The 1964 Rock Hill Cardinals placed second in the eight-team Western Carolinas League overall regular season standings. Led by manager Hal Smith, the Cardinals placed second in the regular season standings with a 76–51 record, finishing just 0.5 game behind the first place Salisbury Dodgers (77–51). With the league playing a split season schedule, Rock Hill won the first–half standings, while Salisbury won the second–half standings, qualifying both for the playoff. In the playoff Final, the Salisbury Dodgers defeated Rock Hill 2 games to 1 for the championship.
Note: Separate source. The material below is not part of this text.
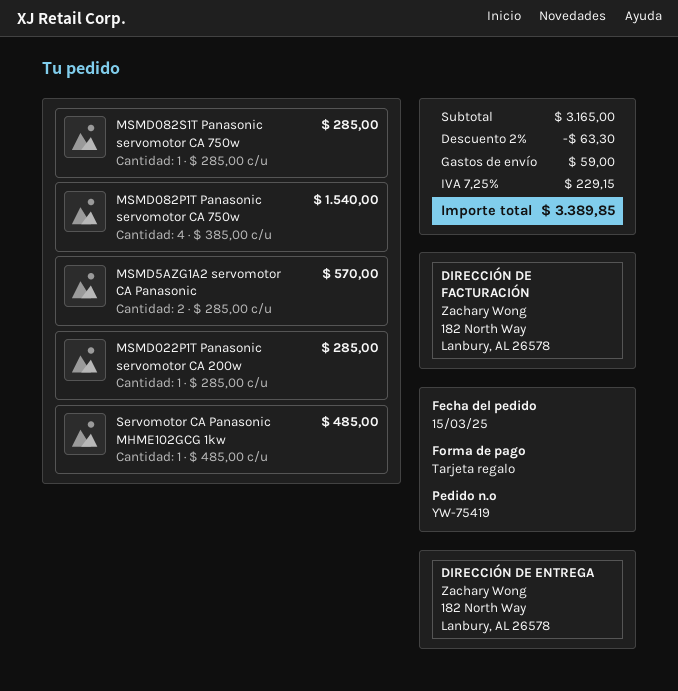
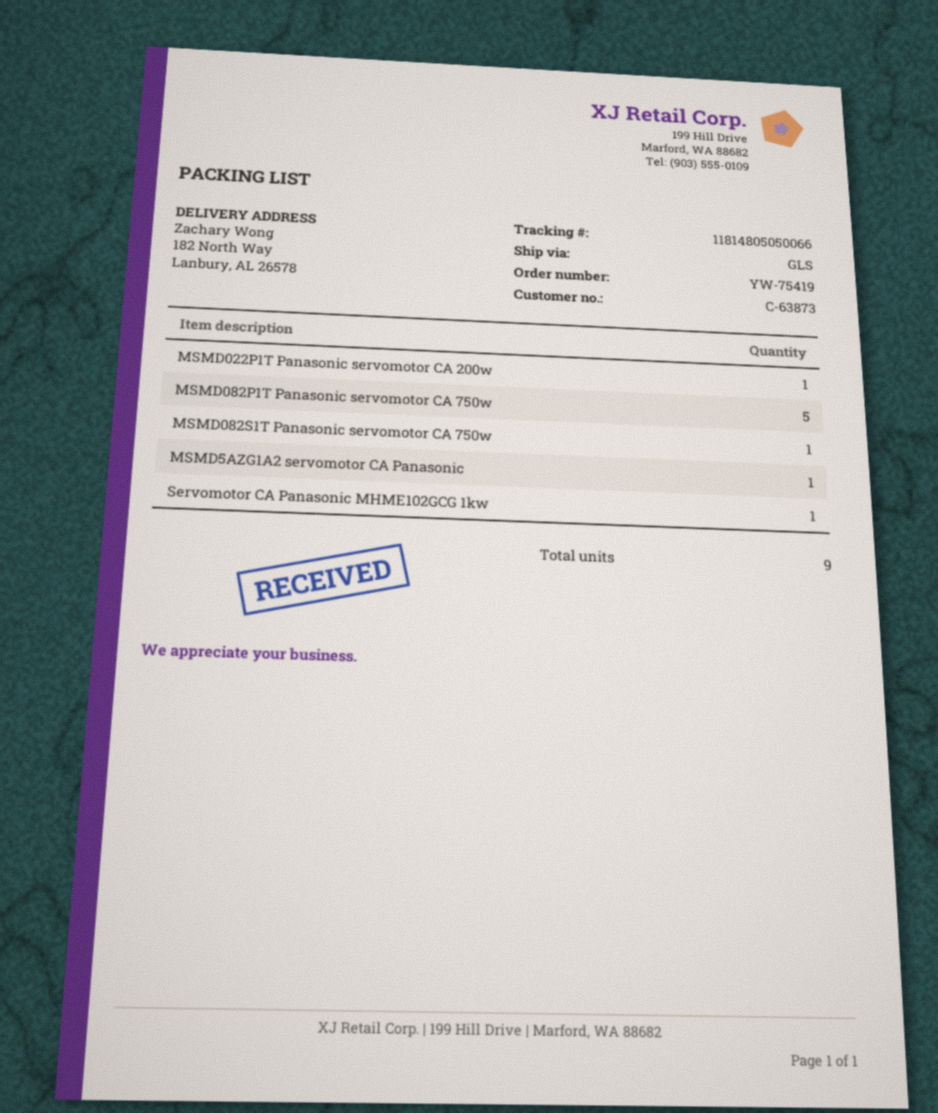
MSMD082P1T Panasonic servomotor CA 750w: 4 -> 5
MSMD5AZG1A2 servomotor CA Panasonic: 2 -> 1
At age 19, in his first professional season, Baseball Hall of Fame member Steve Carlton pitched for the 1964 Rock Hill Cardinals. With Rock Hill, Carlton compiled a 10–1 record with a 1.03 ERA and 91 strikeouts in 78 innings. A pitcher at Miami-Dade Community College, Carlton had received a $5,000 bonus when he signed with the St. Louis Cardinals organization in October 1963. Carlton was first assigned to the Class A Rock Hill Cardinals to begin the 1964 season. After his initial success at Rock Hill, during the 1964 season, he was promoted first to the Winnipeg Goldeyes and then to the Tulsa Oilers to complete his first professional season with 15 total wins. Carlton made his major league debut with the St. Louis Cardinals in April 1965. In 24 seasons of major league pitching, Carlton won 329 games and four Cy Young Awards.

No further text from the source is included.